Au début de la semaine, le gouverneur du Texas, Greg Abbott, a ordonné la suspension de tous les avortements dans son État, afin de concentrer les ressources et les équipements vers la lutte contre le coronavirus. L’Ohio et le Mississippi ont appelé à adopter la même mesure.

Mercredi, lors d’un échange en direct sur Facebook avec un groupe conservateur de militants contre l’avortement, le procureur général du Texas, Ken Paxton, a justifié cette décision en qualifiant l’avortement « d’intervention chirurgicale non urgente » qui pouvait très bien « être reportée ».

Le décret suspendant les avortements a été fixé jusqu’au 21 avril. En cas de non-respect, les médecins et leur personnel font face à une amende de 1000 $ et à 180 jours de prison.

« Il n’est pas étonnant de voir les responsables de ces États conservateurs profiter de la situation pour attaquer les cliniques d’avortement, a indiqué jeudi au Devoir Marianne Labrecque, coordonnatrice et porte-parole de la Fédération du Québec pour le planning des naissances (FQPN). Ce sont des mesures tristement prévisibles. »

À titre de comparaison, jeudi matin, la plupart des cliniques offrant ce service médical au Québec étaient toujours ouvertes, cette chirurgie étant jugée essentielle, y compris en plein cœur de la crise pandémique en cours.

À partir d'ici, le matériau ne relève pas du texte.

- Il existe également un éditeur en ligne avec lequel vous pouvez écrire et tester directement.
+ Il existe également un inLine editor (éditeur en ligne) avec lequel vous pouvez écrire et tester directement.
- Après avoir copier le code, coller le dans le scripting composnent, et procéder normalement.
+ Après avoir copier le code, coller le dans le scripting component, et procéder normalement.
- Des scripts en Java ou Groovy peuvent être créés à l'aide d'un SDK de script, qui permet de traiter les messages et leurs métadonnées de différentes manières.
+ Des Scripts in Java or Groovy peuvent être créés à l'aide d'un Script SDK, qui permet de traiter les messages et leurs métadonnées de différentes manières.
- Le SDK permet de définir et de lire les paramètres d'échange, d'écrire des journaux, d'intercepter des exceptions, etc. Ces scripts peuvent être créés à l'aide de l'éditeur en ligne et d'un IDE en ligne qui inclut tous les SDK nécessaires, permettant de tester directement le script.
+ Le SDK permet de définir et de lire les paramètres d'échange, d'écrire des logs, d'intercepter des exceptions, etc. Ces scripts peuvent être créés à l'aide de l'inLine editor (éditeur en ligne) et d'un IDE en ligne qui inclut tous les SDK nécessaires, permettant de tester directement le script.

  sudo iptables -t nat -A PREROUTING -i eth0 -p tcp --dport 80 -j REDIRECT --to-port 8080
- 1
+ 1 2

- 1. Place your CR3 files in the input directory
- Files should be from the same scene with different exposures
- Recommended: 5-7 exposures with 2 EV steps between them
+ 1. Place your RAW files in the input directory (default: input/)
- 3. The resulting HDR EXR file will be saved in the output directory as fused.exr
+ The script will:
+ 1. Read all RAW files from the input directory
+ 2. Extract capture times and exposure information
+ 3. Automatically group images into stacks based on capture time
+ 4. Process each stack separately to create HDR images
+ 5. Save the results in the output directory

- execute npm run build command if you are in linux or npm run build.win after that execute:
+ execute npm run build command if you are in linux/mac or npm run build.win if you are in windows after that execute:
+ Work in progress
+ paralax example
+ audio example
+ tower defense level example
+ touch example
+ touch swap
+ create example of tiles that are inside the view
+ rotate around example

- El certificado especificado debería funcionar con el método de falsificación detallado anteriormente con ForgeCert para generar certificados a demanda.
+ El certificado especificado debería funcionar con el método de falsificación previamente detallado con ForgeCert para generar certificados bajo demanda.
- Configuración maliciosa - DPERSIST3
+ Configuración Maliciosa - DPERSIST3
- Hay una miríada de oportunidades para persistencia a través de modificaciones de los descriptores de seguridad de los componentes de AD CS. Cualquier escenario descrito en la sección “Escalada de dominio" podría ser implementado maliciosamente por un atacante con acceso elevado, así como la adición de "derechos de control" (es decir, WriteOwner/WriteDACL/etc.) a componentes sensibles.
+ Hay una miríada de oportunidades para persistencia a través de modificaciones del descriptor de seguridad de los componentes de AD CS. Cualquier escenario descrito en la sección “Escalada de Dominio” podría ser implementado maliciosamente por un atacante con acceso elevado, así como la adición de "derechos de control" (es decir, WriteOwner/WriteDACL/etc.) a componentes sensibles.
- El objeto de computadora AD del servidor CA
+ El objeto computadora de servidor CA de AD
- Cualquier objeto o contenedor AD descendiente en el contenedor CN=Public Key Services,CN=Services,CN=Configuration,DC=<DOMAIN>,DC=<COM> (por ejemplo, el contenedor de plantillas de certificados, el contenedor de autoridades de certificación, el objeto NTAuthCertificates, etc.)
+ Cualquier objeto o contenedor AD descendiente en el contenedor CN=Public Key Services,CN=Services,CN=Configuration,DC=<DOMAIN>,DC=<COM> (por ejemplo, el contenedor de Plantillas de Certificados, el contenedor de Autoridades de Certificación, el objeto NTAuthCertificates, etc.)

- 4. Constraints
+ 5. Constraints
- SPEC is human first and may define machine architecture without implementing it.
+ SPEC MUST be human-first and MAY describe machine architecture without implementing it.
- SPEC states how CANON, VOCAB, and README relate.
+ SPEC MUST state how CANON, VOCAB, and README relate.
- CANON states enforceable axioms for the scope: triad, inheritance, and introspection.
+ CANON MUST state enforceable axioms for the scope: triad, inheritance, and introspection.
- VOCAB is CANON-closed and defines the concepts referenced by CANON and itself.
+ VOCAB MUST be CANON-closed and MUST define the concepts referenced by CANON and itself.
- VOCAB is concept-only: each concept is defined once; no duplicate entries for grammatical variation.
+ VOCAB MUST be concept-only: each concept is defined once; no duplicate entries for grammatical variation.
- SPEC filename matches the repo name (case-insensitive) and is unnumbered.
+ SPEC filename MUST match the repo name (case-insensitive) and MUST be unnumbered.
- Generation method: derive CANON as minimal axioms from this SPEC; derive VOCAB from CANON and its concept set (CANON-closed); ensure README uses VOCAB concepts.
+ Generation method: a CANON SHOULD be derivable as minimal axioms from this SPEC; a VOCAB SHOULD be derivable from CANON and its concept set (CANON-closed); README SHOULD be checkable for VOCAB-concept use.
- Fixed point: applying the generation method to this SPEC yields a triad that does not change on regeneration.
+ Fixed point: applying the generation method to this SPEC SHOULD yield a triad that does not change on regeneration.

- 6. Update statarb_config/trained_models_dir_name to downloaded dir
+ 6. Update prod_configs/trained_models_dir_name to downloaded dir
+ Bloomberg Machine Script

« Il se peut que des rendez-vous aient été déplacés pour répondre aux nouvelles normes de décontamination des salles entre chaque intervention, dit Mme Labrecque, qui estime qu’une telle atteinte portée au droit à l’avortement n’est pas envisageable ici. La menace au Québec, c’est surtout la pénurie de médecins qui les pratiquent. En cas de confinement de plusieurs d’entre eux, cela pourrait avoir un impact sur ces opérations. »

Les problèmes d’approvisionnement en masques de protection et en gants aux États-Unis ont incité la plupart des États à suspendre les interventions chirurgicales non urgentes pour rapatrier l’ensemble de ce matériel vers le personnel chargé de combattre actuellement les cas d’infection au coronavirus, particulièrement dans l’État de New York, épicentre de la pandémie. Le Texas, l’Ohio et le Mississippi sont les seuls à avoir inclus leurs cliniques d’avortement dans la liste des centres médicaux appelés à se mettre en pause.

« Cette semaine, le personnel de notre clinique a dû annuler plus de 150 rendez-vous », a indiqué dans les pages du Dallas Morning News Amy Hagstrom Miller, présidente de la Whole Woman’s Health, une clinique offrant ce service au Texas et plaignante dans le cadre de la procédure judiciaire amorcée cette semaine. « Il est honteux que nos politiciens utilisent une situation d’urgence pendant une pandémie mondiale pour faire avancer leur programme antiavortement. Nous ne pouvons pas rester les bras croisés pendant que l’État force les Texanes à tomber enceintes contre leur gré. »

Le Texas fait partie des États américains les plus touchés par le coronavirus avec plus de 1400 cas d’infection recensés en date de jeudi. Le virus y a fait au moins 18 morts à ce jour.